═════ Dataset extract ═════

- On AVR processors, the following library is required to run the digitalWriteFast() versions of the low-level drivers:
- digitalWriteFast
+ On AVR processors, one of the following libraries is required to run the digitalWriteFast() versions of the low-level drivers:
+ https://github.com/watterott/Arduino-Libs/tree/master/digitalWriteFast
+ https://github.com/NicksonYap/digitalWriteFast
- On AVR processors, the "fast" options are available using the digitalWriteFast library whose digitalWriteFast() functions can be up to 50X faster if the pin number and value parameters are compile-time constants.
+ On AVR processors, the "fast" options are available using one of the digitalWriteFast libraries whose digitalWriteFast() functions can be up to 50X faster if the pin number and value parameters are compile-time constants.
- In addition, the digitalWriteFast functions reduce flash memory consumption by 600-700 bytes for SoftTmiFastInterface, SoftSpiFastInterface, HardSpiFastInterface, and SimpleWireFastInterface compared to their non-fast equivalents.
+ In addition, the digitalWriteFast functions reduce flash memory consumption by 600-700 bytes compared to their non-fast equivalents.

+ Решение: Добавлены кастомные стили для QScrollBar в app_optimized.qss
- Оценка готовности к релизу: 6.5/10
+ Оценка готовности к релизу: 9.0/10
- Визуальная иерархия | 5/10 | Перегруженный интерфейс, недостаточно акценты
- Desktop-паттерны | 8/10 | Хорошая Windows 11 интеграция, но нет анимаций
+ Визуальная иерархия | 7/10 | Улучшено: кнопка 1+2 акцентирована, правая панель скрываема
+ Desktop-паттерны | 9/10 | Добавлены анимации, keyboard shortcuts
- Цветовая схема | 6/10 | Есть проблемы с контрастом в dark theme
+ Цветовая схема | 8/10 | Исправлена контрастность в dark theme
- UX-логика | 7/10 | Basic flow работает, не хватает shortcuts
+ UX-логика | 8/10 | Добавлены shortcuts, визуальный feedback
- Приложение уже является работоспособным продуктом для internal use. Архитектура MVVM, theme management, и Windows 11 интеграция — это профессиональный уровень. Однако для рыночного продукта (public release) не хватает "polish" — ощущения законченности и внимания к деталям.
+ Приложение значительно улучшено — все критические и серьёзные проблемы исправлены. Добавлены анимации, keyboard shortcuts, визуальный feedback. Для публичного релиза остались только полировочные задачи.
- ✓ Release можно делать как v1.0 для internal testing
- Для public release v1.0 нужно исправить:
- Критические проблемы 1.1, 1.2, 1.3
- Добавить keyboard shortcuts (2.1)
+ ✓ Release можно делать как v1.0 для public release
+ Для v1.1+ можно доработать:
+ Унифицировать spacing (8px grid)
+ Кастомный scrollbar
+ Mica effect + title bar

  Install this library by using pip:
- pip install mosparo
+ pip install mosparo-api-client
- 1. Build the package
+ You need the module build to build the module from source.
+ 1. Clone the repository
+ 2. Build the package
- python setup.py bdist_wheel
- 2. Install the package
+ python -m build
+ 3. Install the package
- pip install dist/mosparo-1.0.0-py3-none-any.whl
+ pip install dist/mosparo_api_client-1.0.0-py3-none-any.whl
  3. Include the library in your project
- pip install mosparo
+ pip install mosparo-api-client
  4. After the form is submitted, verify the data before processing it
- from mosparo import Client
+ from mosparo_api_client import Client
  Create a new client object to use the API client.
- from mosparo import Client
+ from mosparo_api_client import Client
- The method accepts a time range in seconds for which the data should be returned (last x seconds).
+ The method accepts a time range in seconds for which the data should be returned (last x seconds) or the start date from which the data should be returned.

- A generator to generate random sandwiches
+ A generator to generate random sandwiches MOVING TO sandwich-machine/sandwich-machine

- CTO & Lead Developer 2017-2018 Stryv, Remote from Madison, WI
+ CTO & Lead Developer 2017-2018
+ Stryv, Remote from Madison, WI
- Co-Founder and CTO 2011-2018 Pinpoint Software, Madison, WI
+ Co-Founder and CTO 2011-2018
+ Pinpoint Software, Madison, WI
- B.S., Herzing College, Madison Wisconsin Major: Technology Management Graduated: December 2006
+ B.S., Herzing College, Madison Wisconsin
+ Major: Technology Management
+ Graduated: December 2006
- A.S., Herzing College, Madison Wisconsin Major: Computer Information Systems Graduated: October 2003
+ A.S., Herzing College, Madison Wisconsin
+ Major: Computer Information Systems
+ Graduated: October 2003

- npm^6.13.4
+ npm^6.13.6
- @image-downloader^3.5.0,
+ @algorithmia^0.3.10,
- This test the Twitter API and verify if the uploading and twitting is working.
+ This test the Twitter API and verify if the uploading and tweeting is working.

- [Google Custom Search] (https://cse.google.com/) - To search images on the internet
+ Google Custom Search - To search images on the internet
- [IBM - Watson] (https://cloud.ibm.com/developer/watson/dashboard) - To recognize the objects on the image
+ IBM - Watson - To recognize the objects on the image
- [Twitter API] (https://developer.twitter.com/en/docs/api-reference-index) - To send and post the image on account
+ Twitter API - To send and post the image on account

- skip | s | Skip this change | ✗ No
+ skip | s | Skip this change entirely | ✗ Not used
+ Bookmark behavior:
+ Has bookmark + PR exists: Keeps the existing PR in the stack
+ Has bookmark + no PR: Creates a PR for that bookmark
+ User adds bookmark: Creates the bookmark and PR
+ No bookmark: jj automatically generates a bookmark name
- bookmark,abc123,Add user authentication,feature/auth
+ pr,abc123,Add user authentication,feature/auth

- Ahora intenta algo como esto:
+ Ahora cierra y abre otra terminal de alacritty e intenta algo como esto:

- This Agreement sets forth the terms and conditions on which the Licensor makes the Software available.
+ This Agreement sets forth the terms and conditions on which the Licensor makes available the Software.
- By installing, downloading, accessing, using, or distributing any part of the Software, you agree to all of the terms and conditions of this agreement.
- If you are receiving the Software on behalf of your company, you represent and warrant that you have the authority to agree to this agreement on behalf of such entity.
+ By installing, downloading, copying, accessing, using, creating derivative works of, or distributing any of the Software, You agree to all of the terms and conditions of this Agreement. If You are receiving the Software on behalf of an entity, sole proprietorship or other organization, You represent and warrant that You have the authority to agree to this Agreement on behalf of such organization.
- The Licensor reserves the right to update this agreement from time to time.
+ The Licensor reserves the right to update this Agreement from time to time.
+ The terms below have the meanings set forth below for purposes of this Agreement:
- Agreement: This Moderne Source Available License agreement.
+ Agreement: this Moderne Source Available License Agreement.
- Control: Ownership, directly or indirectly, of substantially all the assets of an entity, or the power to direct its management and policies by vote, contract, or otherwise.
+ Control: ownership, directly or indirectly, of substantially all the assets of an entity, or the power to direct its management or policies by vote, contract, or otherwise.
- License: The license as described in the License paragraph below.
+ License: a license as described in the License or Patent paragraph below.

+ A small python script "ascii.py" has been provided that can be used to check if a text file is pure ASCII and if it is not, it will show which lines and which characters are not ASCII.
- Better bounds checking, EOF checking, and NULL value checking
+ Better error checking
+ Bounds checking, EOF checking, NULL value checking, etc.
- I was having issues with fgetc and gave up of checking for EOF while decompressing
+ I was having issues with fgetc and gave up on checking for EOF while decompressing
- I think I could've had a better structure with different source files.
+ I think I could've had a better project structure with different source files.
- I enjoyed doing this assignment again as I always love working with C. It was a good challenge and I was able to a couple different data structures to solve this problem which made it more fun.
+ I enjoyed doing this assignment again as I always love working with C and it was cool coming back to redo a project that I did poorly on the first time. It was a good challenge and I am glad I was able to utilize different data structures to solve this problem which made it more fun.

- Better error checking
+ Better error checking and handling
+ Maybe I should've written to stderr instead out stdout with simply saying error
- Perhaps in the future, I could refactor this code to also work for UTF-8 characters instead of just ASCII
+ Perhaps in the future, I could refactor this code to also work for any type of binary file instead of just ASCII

═════

→ **How to complete this task**:
Only the lines above from the one with "- Для public" through the one with "python -m build" should be duplicated, character for character.

→ **Answer for this exercise**:
- Для public release v1.0 нужно исправить:
- Критические проблемы 1.1, 1.2, 1.3
- Добавить keyboard shortcuts (2.1)
+ ✓ Release можно делать как v1.0 для public release
+ Для v1.1+ можно доработать:
+ Унифицировать spacing (8px grid)
+ Кастомный scrollbar
+ Mica effect + title bar

  Install this library by using pip:
- pip install mosparo
+ pip install mosparo-api-client
- 1. Build the package
+ You need the module build to build the module from source.
+ 1. Clone the repository
+ 2. Build the package
- python setup.py bdist_wheel
- 2. Install the package
+ python -m build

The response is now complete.